*TASK PROMPT*
From the entries below, copy every line holding the word "background".

*DATA FOR REVIEW*
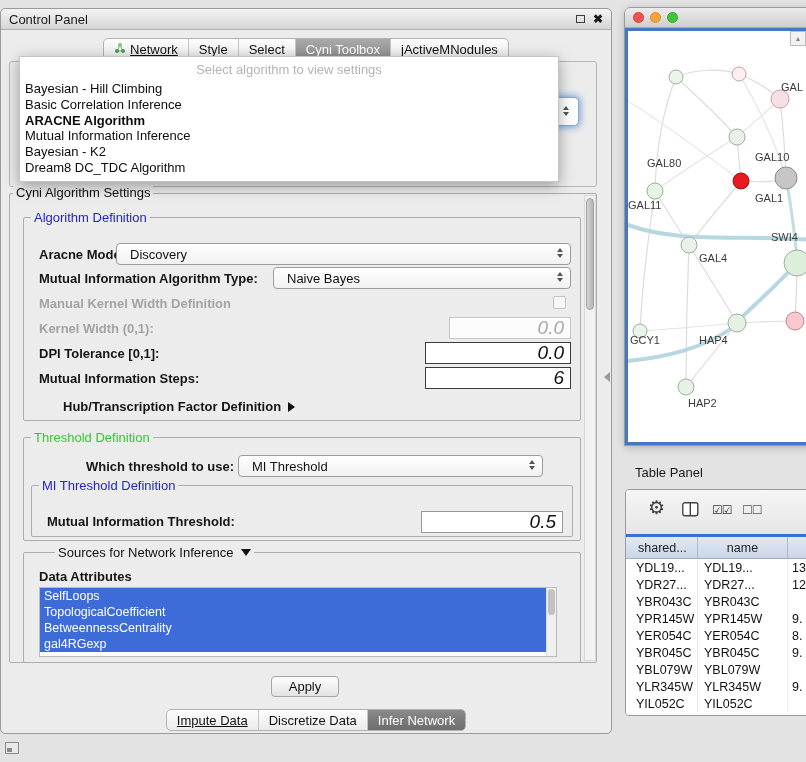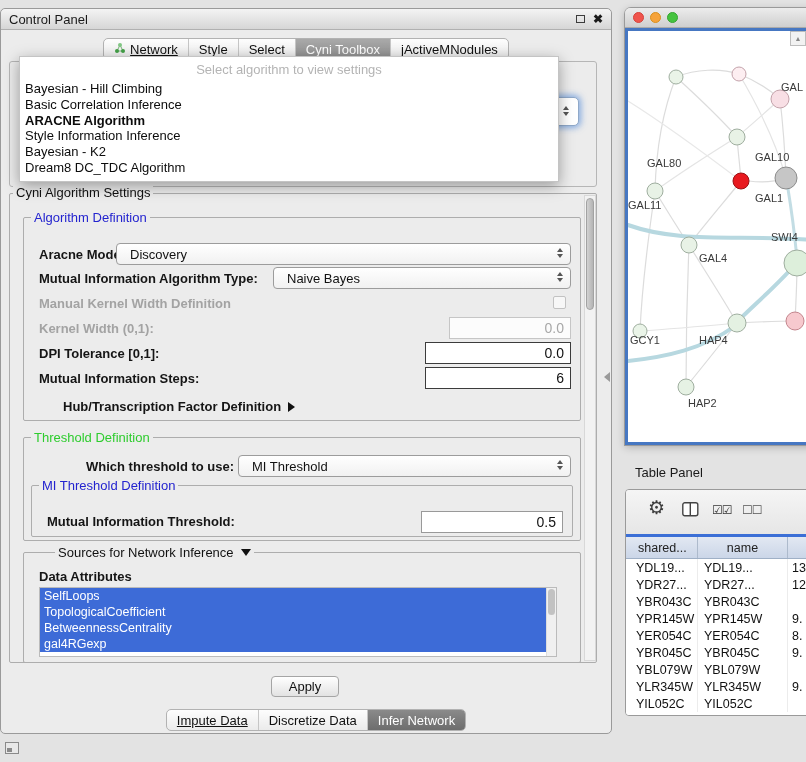--- a/index.html
+++ b/index.html
@@ -190,7 +190,7 @@
           <div class="dd-item">Bayesian - Hill Climbing</div>
           <div class="dd-item">Basic Correlation Inference</div>
           <div class="dd-item sel">ARACNE Algorithm</div>
-          <div class="dd-item">Style Information Inference</div>
+          <div class="dd-item">Mutual Information Inference</div>
           <div class="dd-item">Bayesian - K2</div>
           <div class="dd-item">Dream8 DC_TDC Algorithm</div>
         </div>

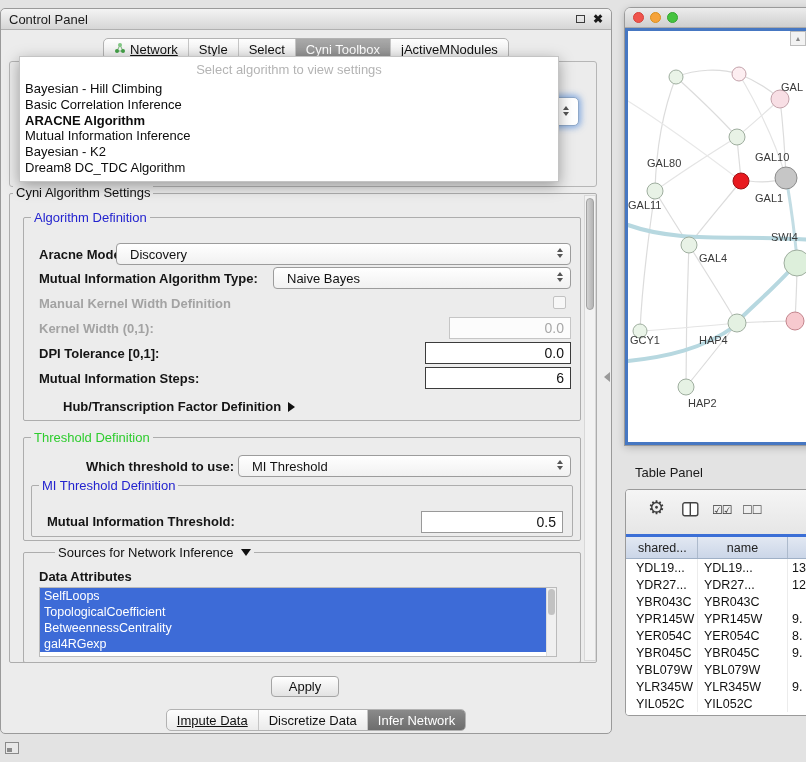--- a/index.html
+++ b/index.html
@@ -60,8 +60,8 @@
            font-size:13px; padding-left:13px; color:#111; }
   .combo .spin { position:absolute; right:7px; top:4px; }
 
-  .field { position:absolute; height:22px; font-size:14px; text-align:right; padding:0 6px;
-           border:1px solid #999; background:#fff; font-family:inherit; color:#111; }
+  .field { position:absolute; height:22px; font-size:19px; text-align:right; padding:0 6px;
+           border:1px solid #999; background:#fff; font-family:inherit; color:#111;font-style:italic; }
   .field.strong { border:1.5px solid #3c3c3c; }
   .field.dis { color:#a8a8a8; border-color:#c6c6c6; background:#fcfcfc; }
 

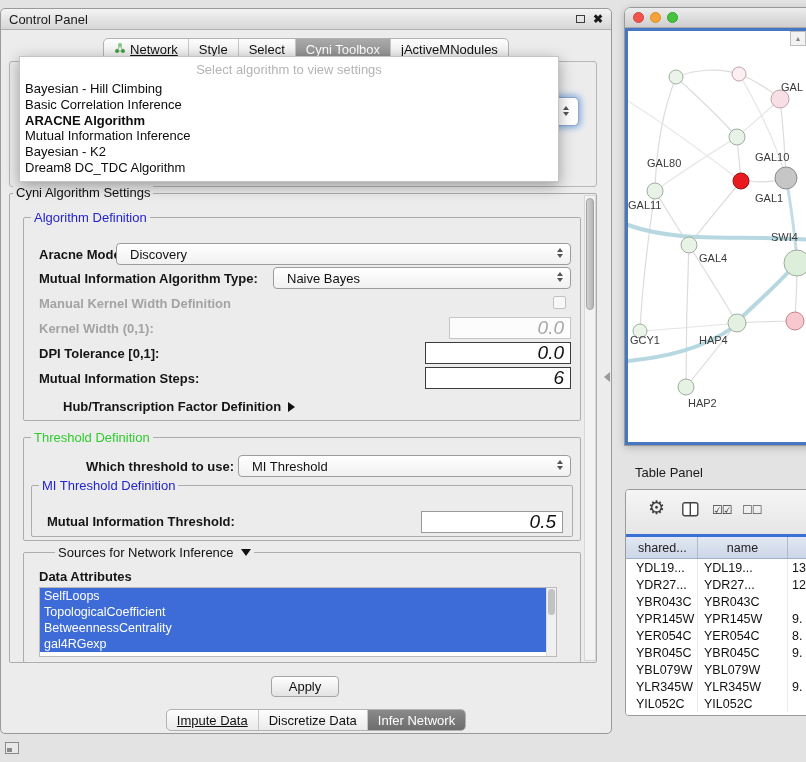--- a/index.html
+++ b/index.html
@@ -245,7 +245,7 @@
     <div class="gbox" style="left:22px; top:428px; width:558px; height:104px;"></div>
 
     <span class="lbl" style="left:85px; top:450px;">Which threshold to use:</span>
-    <div class="combo" style="left:237px; top:446px; width:333px;">
+    <div class="combo" style="left:237px; top:446px; width:305px;">
       <span>MI Threshold</span>
       <span class="spin">
           <span class="u"></span>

*ANSWER*
-           border:1px solid #999; background:#fff; font-family:inherit; color:#111; }
+           border:1px solid #999; background:#fff; font-family:inherit; color:#111;font-style:italic; }
   .field.dis { color:#a8a8a8; border-color:#c6c6c6; background:#fcfcfc; }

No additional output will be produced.